Commercial support: Community-based
Binding: Late, reflective
Language type system: Strong, dynamic
Compilation: Bytecode, and JIT compiled
Description: Clojure is a modern-day Lisp for functional programming, interoperable with object-oriented code, and built for concurrency. It's built on and tightly integrated with the JVM, treats all code as data, views functions as objects, and emphasizes recursion over looping. The main feature of Clojure is its immutable state system that provides for much easier, less error-prone, parallel code execution.

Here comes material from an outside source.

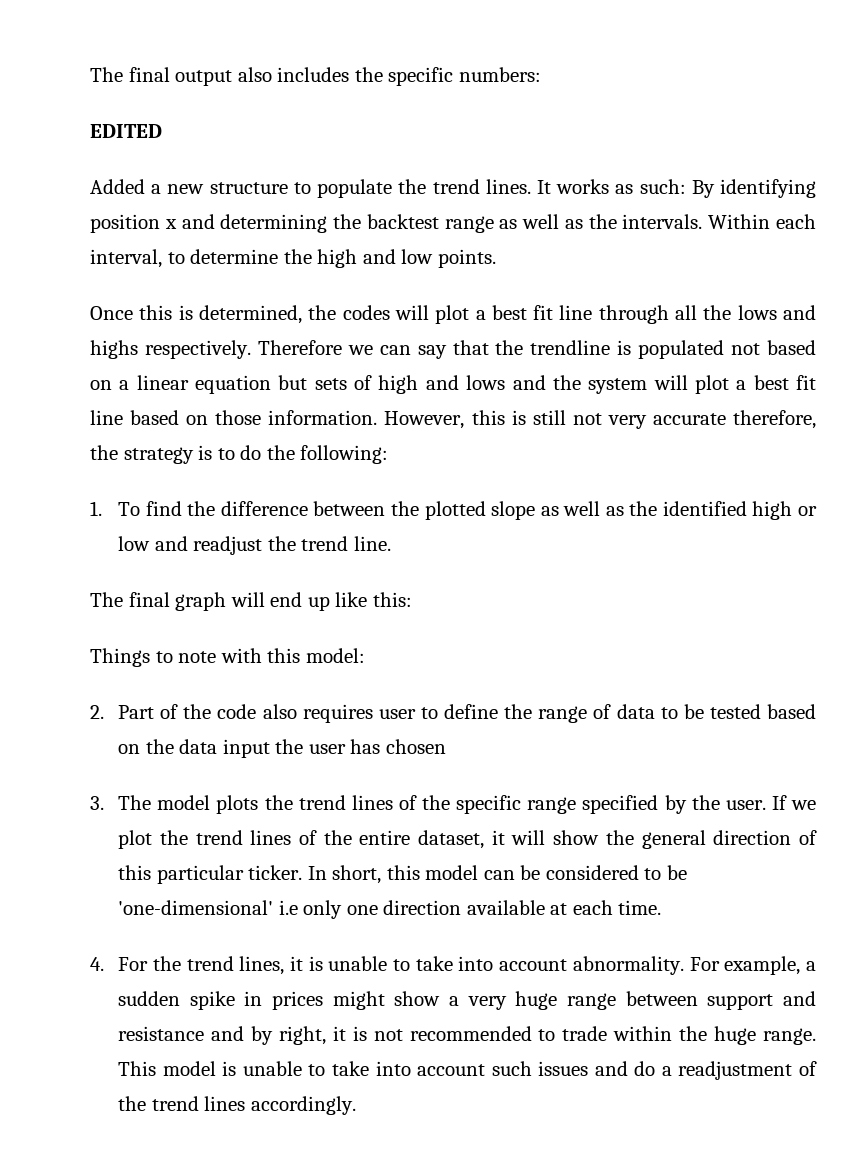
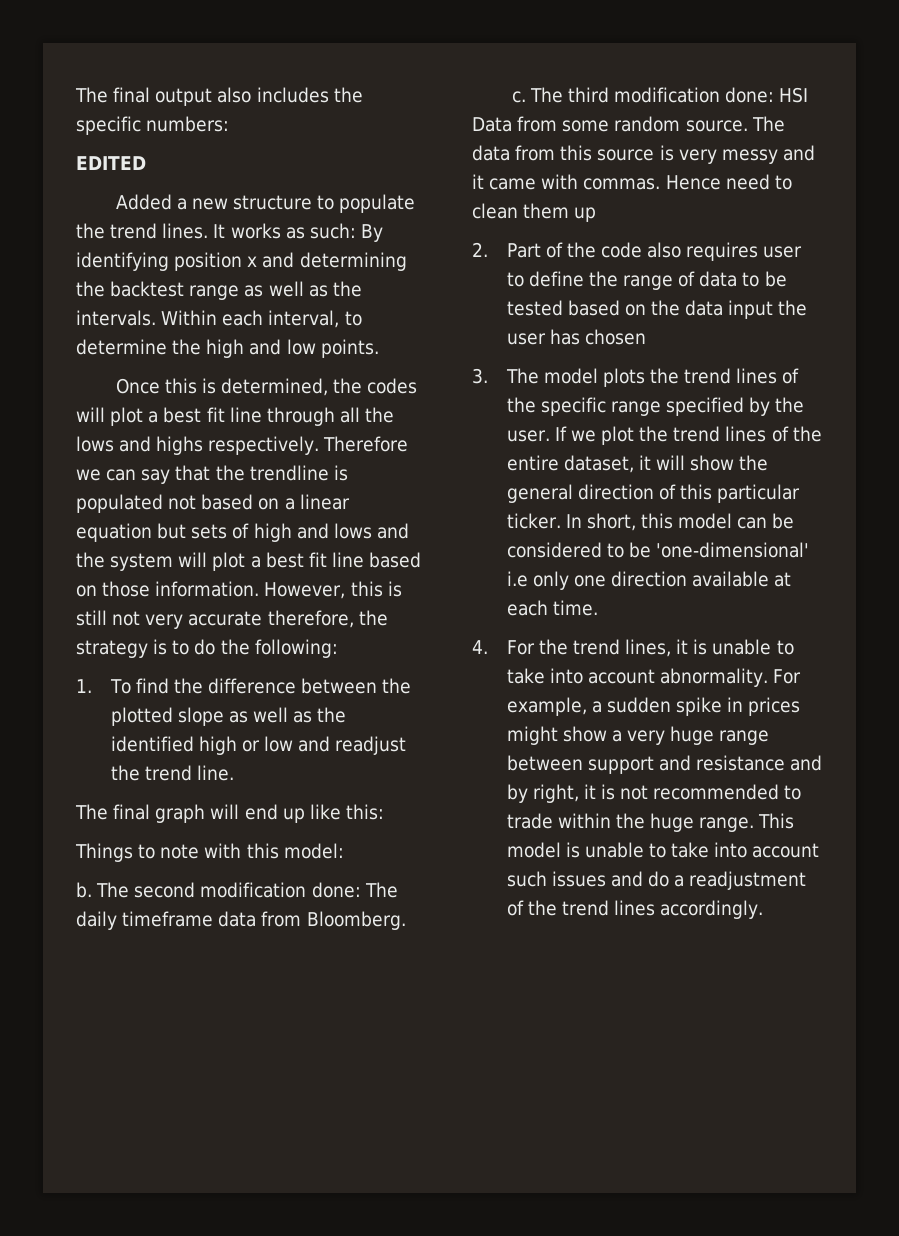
(365, 655) none -> [76,882,398,898] [76,911,406,930] [511,87,809,103] [472,116,785,132] [472,145,815,164] [472,174,792,190] [472,203,597,222] // b. The second modification done: The daily timeframe data from Bloomberg. // c. The third modification done: HSI Data from some random source. The data from this source is very messy and it came with commas. Hence need to clean them up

Other languages in this group include Fortress, a now-abandoned port of Fortran; Mirah, another Ruby knock-off by the principal developer of JRuby; and NetRexx, an IBM-sponsored port of Rexx, which was the first scripting language for Java, but is now mostly inactive.

Miscellaneous Languages

Finally, let's take a quick look at the miscellaneous group, whose most prominent member is Rhino. While technically it is a port of JavaScript, it began life as a stand-alone interpreter blessed by Sun for scripting within Java apps and is now bundled with the JVM for server-side execution.

Language: Rhino
Project inception: Created by the Mozilla Foundation in 1997; as part of the Java SE in 2006
Licensing: Mozilla Public License v1.1 / GPL v2.0
Commercial support: Oracle; Mozilla; Community-based
Binding: Late, reflective
Language type system: Dynamic, weak
Compilation: Bytecode, and JIT compiled
Description: Rhino is a JavaScript engine, bundled as part of Java SE, which executes JavaScript code and allows for interoperability with Java code. The engine works in either interpreted or compiled mode, and is meant to execute server-side JavaScript code as part of an enterprise application solution.

Other languages in this group include Adobe's ColdFusion, which is the scripting language for the Web application of the same name. It can be compiled to Java bytecodes and run on the JVM.

What is clear from how many of these languages are very actively under development is that the JVM continues to be a remarkably fertile development platform for new languages.


Edit: The entry on Groovy previously stated incorrectly that Groovy incorporates Groovy++.

Eric Bruno is a blogger for Dr. Dobb's. Andrew Binstock also contributed to this article.